Data to examine: Begin

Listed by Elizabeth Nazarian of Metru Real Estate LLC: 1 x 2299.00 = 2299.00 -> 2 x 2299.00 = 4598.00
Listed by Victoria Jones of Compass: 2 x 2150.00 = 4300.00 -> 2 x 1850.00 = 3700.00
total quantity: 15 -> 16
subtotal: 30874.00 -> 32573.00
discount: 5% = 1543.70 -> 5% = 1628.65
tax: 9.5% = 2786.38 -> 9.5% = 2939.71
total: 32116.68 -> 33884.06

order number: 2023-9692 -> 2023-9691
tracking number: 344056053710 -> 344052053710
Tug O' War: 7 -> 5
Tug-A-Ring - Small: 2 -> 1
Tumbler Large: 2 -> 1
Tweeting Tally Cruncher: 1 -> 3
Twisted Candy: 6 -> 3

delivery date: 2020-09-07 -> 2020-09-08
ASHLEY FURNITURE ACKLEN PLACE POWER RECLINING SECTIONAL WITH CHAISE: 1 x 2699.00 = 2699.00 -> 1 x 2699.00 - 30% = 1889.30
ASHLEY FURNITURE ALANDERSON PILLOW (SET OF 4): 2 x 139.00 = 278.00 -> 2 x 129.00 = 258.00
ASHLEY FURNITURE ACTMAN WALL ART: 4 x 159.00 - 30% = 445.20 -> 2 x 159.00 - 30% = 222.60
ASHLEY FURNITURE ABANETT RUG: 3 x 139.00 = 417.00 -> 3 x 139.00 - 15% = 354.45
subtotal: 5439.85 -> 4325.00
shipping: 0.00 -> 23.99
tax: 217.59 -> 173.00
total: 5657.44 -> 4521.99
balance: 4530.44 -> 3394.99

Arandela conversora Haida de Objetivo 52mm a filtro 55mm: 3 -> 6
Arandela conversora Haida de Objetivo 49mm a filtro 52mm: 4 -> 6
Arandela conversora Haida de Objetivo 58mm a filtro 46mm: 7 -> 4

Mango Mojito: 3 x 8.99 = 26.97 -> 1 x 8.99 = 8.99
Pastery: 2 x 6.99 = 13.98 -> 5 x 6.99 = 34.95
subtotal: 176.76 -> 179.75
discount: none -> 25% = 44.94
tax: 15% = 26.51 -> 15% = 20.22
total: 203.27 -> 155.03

Data to examine: End

- **Your goal**: Within the material above, output exactly the lines from the one with "order number: 2023-9692 -> 2023-9691" through the one with "delivery date: 2020-09-07 -> 2020-09-08", end lines included, and nothing besides.

- **Answer section**:
order number: 2023-9692 -> 2023-9691
tracking number: 344056053710 -> 344052053710
Tug O' War: 7 -> 5
Tug-A-Ring - Small: 2 -> 1
Tumbler Large: 2 -> 1
Tweeting Tally Cruncher: 1 -> 3
Twisted Candy: 6 -> 3

delivery date: 2020-09-07 -> 2020-09-08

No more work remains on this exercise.